Quasi trentamila iscritti e dodici facoltà fanno dell’Università Cattolica un punto di riferimento nel Paese. «Siamo nati nel 1995 a Beira. All’epoca l’unica università del Paese era la statale, a Maputo, dove però era molto forte, e lo è tuttora, l’influenza del partito che da oltre vent’anni governa il Mozambico, il Frelimo. L’obiettivo dei Vescovi era quello di offrire a più mozambicani possibile l’opportunità di studiare. Siamo stati la prima università privata del Mozambico e possiamo vantare di stare formando la classe dirigente del Mozambico perché il nostro non è un insegnamento “politico” ma aperto. Noi facciamo scienza, non politica».

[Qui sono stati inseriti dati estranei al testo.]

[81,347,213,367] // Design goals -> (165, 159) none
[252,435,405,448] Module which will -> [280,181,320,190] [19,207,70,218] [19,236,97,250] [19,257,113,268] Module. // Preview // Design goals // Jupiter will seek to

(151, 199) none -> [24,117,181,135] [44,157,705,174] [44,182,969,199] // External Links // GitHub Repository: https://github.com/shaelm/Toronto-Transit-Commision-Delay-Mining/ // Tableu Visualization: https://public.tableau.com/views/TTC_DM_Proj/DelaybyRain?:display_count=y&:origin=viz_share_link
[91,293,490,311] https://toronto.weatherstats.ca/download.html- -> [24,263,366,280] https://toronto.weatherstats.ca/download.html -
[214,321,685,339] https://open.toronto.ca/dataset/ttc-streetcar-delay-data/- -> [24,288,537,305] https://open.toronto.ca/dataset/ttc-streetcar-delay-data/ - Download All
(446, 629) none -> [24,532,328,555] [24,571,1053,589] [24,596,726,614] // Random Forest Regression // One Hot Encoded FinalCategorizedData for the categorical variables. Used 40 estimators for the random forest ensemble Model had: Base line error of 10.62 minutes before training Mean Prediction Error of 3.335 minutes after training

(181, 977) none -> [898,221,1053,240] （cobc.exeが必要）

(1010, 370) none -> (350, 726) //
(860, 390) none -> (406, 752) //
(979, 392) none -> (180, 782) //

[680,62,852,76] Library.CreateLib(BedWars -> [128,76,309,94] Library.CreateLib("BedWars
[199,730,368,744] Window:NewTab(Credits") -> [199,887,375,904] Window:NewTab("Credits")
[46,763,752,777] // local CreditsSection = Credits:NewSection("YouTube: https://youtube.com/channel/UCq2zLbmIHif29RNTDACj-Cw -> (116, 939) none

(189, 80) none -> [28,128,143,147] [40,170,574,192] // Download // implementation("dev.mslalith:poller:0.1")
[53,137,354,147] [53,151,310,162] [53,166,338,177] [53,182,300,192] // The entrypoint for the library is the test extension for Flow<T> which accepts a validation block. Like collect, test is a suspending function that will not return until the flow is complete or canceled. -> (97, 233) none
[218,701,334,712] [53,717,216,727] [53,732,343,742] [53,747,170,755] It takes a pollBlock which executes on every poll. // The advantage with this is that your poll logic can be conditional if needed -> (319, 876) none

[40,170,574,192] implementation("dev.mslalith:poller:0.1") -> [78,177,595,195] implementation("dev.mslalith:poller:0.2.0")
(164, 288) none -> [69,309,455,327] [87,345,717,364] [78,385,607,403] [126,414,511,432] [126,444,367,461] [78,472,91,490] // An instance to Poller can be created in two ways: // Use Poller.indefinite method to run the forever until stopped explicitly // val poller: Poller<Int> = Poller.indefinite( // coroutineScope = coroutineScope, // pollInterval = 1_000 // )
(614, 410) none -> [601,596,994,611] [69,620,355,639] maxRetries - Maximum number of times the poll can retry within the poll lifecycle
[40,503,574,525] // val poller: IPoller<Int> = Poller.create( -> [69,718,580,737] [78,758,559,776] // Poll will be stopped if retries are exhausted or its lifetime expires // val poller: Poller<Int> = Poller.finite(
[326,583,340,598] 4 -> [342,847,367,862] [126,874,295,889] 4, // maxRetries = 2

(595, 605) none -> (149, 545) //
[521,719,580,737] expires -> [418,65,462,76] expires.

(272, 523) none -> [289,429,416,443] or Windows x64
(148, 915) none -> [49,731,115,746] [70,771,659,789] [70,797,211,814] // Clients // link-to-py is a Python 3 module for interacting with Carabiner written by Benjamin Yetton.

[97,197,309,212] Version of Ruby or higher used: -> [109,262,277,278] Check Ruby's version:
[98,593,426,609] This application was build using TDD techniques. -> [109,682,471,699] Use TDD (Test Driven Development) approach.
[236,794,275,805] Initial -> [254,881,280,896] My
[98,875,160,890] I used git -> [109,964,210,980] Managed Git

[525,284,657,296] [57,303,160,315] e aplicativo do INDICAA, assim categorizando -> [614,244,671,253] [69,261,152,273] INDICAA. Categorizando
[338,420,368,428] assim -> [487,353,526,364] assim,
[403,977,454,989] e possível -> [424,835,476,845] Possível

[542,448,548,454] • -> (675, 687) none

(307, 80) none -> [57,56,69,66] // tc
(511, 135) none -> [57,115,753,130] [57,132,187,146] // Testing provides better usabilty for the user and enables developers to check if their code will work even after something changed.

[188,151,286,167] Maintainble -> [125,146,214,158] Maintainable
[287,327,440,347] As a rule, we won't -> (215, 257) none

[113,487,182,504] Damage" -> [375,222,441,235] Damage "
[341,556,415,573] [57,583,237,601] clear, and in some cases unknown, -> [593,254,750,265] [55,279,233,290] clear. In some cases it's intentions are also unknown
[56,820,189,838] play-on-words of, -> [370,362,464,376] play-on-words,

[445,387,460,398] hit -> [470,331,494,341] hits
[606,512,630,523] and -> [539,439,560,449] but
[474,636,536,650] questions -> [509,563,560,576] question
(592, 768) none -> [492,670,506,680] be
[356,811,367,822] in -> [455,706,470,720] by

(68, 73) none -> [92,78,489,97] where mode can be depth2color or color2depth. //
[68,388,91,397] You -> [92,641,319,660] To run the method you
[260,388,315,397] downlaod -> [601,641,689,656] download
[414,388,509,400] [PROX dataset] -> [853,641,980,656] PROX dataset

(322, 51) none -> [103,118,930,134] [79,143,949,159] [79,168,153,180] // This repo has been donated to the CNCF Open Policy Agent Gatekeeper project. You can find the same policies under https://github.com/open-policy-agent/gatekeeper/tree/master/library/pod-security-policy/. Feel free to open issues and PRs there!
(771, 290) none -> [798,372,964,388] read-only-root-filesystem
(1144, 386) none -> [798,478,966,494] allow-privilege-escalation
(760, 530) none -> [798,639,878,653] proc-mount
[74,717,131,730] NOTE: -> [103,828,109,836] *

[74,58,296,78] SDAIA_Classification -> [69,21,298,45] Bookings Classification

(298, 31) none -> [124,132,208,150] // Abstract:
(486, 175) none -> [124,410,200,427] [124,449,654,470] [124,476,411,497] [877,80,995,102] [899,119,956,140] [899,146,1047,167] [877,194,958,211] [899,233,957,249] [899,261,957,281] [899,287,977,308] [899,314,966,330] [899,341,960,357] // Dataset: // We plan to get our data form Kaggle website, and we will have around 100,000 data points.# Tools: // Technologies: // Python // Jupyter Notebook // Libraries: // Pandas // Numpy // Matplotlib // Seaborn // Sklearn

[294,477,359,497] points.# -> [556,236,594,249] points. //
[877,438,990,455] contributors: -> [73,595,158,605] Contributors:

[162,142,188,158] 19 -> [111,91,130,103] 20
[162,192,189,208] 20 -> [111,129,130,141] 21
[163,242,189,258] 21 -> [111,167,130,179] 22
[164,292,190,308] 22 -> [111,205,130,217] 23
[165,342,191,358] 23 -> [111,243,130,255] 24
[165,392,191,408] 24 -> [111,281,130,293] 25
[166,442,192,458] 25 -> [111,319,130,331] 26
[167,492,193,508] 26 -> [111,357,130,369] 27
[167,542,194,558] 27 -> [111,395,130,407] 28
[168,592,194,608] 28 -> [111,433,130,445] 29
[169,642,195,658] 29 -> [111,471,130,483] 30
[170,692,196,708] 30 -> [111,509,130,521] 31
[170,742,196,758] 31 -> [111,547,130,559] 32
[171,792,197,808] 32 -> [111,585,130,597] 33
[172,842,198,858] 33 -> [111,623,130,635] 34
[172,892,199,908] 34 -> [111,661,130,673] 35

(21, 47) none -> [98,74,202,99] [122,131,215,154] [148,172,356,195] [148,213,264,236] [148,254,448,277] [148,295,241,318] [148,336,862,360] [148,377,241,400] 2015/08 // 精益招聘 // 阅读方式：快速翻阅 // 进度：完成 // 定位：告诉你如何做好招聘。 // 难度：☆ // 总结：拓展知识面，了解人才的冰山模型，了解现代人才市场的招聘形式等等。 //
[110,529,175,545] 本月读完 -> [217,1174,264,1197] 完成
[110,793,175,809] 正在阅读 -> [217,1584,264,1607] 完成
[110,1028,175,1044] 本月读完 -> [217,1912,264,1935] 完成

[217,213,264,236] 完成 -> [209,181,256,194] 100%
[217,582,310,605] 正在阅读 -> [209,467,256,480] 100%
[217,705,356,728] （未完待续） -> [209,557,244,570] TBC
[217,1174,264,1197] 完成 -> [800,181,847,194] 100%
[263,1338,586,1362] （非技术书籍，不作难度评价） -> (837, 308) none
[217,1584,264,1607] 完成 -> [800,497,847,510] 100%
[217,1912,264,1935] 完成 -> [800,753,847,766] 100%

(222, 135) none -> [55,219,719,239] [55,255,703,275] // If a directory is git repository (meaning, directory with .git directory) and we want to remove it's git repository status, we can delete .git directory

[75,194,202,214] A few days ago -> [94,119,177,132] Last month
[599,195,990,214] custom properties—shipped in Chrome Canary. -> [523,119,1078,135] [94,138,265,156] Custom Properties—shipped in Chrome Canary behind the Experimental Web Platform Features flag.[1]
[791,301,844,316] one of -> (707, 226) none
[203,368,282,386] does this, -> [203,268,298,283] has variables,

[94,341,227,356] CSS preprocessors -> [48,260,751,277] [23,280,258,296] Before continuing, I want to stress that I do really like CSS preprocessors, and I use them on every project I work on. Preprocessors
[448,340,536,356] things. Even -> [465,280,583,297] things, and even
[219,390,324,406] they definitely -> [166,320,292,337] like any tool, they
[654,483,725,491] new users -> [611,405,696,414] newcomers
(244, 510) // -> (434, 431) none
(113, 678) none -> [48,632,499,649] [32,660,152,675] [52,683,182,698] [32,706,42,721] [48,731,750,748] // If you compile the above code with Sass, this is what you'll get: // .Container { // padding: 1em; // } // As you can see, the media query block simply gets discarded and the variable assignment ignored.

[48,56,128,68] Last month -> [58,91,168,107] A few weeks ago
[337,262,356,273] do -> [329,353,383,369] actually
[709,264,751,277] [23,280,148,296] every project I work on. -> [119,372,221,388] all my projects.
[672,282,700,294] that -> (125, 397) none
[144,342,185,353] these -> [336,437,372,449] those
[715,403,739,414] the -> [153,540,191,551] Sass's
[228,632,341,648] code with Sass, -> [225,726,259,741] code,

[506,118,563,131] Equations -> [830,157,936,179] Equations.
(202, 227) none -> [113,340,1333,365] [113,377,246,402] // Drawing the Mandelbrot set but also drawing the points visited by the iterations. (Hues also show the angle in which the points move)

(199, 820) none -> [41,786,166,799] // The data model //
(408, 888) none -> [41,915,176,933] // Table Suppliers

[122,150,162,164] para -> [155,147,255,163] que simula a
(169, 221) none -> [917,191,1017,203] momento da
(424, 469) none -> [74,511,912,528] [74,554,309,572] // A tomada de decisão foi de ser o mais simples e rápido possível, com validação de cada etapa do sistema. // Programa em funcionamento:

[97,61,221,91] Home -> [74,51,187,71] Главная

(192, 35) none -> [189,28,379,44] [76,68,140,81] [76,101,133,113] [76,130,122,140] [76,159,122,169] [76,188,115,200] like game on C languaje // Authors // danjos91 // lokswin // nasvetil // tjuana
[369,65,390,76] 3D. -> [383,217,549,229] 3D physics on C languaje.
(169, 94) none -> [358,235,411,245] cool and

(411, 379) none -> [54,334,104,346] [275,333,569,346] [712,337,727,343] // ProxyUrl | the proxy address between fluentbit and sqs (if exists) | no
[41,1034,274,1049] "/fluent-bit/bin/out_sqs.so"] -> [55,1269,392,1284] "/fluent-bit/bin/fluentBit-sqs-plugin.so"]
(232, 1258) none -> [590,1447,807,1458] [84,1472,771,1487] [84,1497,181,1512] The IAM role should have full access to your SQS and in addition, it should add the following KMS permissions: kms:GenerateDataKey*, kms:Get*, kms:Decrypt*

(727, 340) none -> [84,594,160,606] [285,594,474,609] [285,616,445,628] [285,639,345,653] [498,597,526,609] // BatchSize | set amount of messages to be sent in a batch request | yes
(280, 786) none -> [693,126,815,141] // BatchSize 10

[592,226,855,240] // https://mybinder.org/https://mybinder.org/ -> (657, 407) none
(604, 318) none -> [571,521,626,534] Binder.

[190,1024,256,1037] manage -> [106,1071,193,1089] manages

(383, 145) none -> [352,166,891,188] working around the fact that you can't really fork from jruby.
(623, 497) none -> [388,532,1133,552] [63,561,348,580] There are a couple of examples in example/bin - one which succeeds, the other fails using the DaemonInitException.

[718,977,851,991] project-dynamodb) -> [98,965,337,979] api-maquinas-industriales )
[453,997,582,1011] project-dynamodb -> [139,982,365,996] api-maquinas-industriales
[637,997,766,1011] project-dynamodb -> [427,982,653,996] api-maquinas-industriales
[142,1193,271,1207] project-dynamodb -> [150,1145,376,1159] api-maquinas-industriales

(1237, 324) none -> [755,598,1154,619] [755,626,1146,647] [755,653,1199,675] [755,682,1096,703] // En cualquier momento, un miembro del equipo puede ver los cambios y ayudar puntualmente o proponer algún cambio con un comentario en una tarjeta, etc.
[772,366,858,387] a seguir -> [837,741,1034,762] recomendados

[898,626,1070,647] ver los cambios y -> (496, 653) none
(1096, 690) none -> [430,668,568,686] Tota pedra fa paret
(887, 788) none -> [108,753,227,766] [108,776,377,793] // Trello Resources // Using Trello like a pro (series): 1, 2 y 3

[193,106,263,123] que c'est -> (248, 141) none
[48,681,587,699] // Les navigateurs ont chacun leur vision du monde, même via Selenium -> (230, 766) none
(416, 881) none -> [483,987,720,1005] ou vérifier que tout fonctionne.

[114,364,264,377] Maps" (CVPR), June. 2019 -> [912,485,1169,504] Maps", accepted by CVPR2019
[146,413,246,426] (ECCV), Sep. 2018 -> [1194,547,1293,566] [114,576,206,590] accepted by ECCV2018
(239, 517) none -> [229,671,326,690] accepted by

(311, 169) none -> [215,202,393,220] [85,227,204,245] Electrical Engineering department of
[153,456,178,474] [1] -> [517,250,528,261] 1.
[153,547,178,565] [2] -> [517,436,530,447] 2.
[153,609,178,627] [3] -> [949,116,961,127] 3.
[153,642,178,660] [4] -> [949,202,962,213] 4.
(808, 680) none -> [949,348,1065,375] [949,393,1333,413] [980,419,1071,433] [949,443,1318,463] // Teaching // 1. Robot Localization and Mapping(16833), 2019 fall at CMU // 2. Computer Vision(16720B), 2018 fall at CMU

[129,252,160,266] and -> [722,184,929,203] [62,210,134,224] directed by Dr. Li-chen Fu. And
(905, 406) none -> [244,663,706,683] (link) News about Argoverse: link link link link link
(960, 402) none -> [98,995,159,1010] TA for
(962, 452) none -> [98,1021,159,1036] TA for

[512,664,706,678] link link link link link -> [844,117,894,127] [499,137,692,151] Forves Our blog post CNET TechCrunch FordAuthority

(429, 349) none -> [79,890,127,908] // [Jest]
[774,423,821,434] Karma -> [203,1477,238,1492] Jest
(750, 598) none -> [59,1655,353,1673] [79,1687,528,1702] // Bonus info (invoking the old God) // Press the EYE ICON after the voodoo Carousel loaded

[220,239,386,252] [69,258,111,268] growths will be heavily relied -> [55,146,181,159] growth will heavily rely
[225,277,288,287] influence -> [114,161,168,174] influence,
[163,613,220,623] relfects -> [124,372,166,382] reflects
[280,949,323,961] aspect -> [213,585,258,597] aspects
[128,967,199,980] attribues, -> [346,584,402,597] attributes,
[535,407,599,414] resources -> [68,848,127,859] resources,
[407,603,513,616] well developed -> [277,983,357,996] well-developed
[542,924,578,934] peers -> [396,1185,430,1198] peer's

«Negli ultimi anni, si è deciso di marcare in maniera più forte l’identità cattolica della nostra università. Nonostante questo, è molto frequentata anche dagli studenti di religione musulmana, fatto che ci attira critiche, ma che è invece un segnale della qualità dell’offerta formativa».

Uno dei punti di eccellenza della Cattolica è la facoltà di Scienze Sanitarie, sostenuta anche dall’attività del Cuamm di Padova. «Proprio la facoltà di scienze sanitarie è stata la più danneggiata dal ciclone, in particolare il centro medico che offre cure di base. Grazie al console tedesco è stato rimesso in piedi ed è tuttora un riferimento perché gli ospedali di Beira sono ancora in ginocchio». Quando si parla di ricostruzione, scappa una mezza risata al vicerettore: «Il Governo vuole intestarsi la regia, ma il popolo ha poca fiducia, teme che le risorse provenienti da altri Paesi non arrivino a chi ha bisogno. Per questo si preferisce appoggiarsi a contatti sicuri: amici, missionari, Ong… del Governo, però, dobbiamo fidarci, specie ora che si è da poco svolta la conferenza con gli Stati che contribuiranno alla ricostruzione della città. Bisogna sperare che venga fatta bene». Di certo la città di Beira non rimarrà impassibile: «Beira ha sempre rappresentato l’anima dell’opposizione al Governo. Se Beira alza la voce allora possiamo credere che il popolo non verrà calpestato».